No dia 28 de abril de 2017, tivemos uma greve geral contra as reformas trabalhistas e da previdência social com a adesão de 35 milhões de pessoas. A greve contou com a mobilização das centrais sindicais, movimentos populares e partidos políticos, mostrando que é possível reverter o quadro de queda de perda de direitos trabalhistas e sociais, assim como fez o MTST em fevereiro de 2017, por meio de uma ocupação que obrigou o governo Temer a rever sua posição que restringia o acesso a moradias populares.
Historicamente, o acesso a habitação sempre teve laços estreitos com o processo de urbanização brasileiro, que excluiu do direito a moradia a parcela mais pobre da população.
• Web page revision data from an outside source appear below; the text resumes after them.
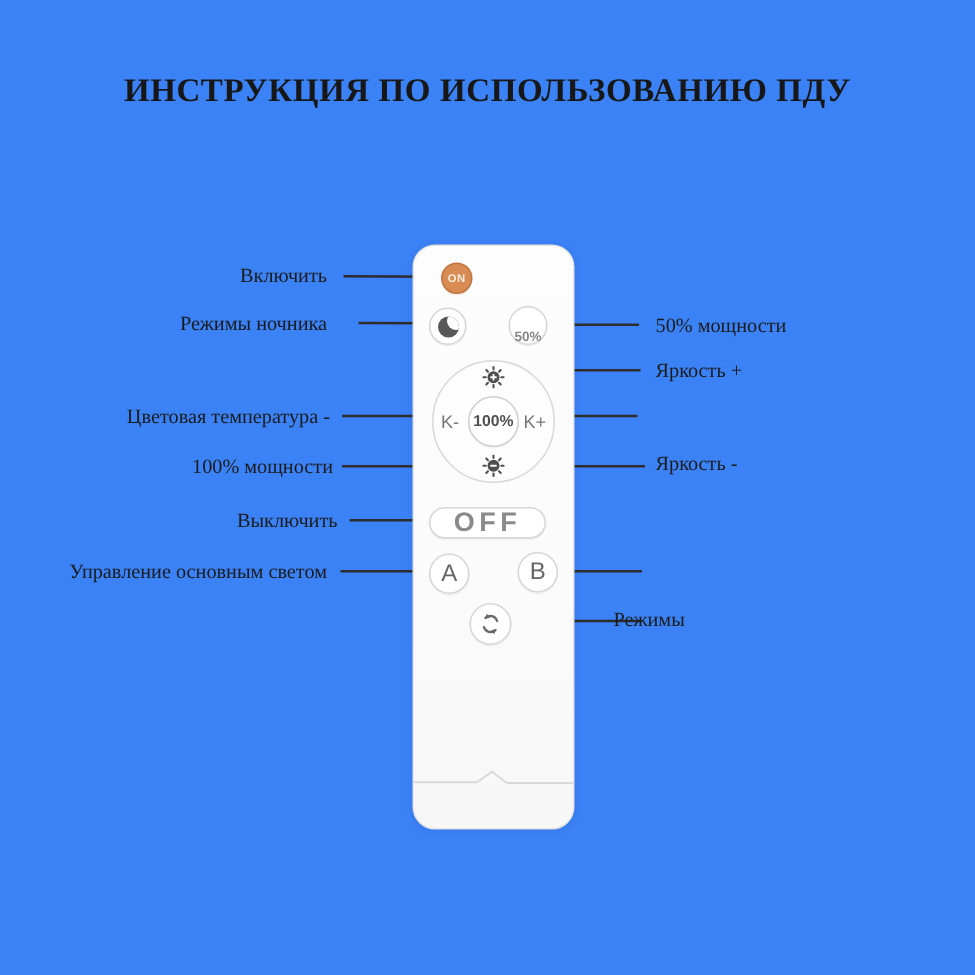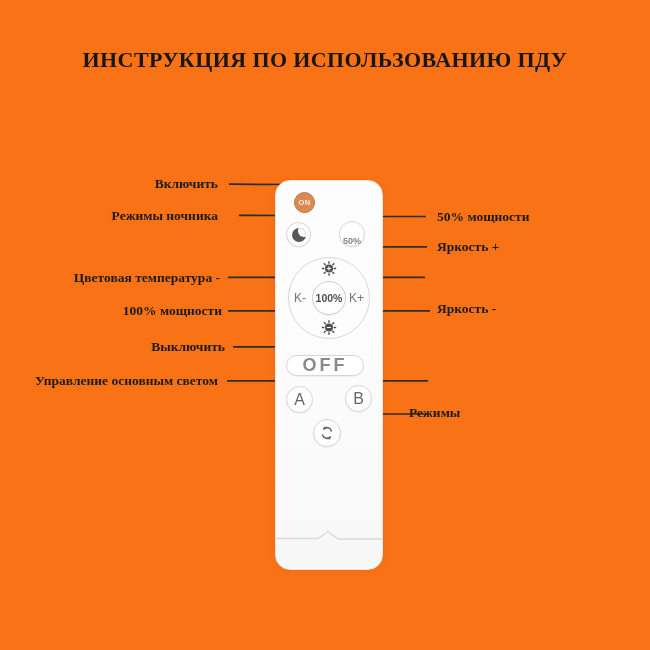"ИНСТРУКЦИЯ ПО ИСПОЛЬЗОВАНИЮ ПДУ" .stage { background: #f97316 -> #3b82f6 }
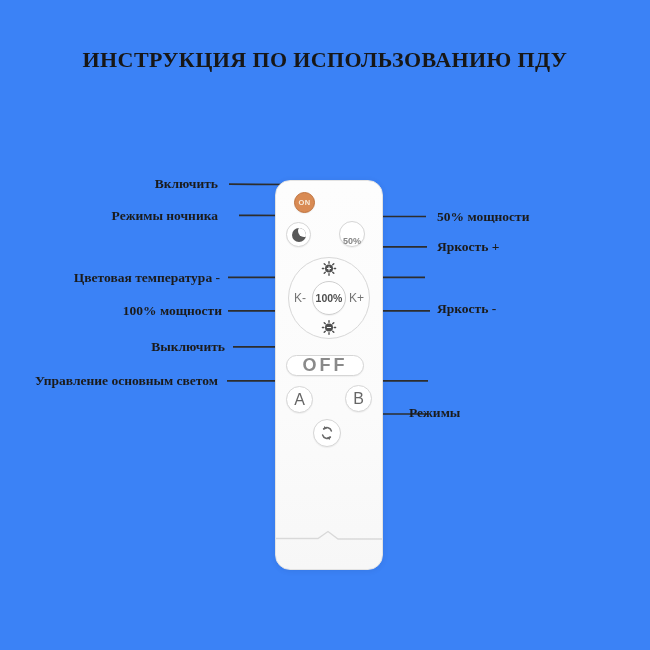"Включить" .lbl { font-weight: 700 -> 400 }
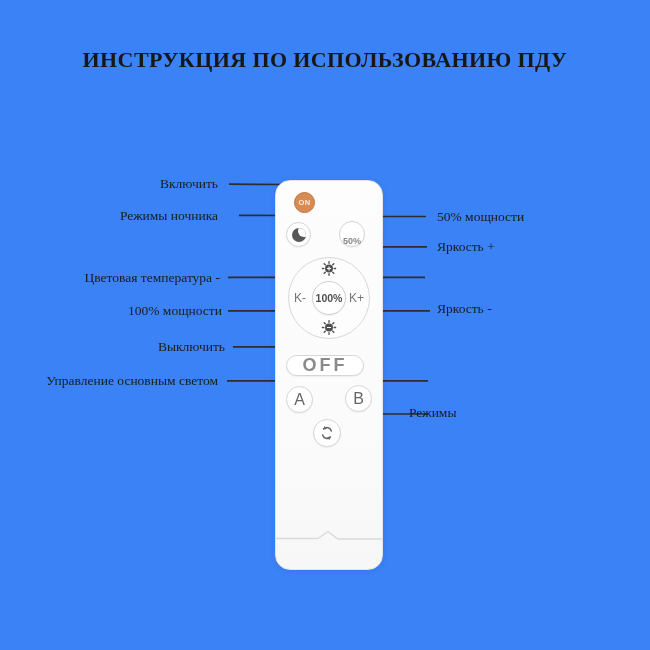"ON" .remote { margin-top: 17px -> none }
O Programa Minha Casa Minha Vida (PMCMV), implementado nos governos Lula e Dilma, surgiu com objetivo de reduzir o déficit habitacional ao facilitar a obtenção de moradia para as famílias de baixa renda. Entre 2008 e 2016, o programa chegou a contratar mais de quatro milhões de novas moradias no país.
Em fevereiro de 2017, o governo golpista de Temer anunciou a descontinuidade da faixa 1 do PMCMV voltada as faixas de renda mais baixas (até 1.800 reais). O fato gerou uma série de manifestações lideradas pelo Movimento do Trabalhadores Sem Teto (MTST), incluindo um acampamento em frente ao escritório da presidência da república na Avenida Paulista em São Paulo/SP.
O governo golpista não resistiu à pressão dos movimentos de moradia e teve de voltar atrás em sua decisão. Após 22 dias de ocupação dos sem-teto na Avenida Paulista, anunciou a continuidade do programa e se comprometeu a contratar 170 mil novas moradias na faixa 1. Nenhum direito a menos!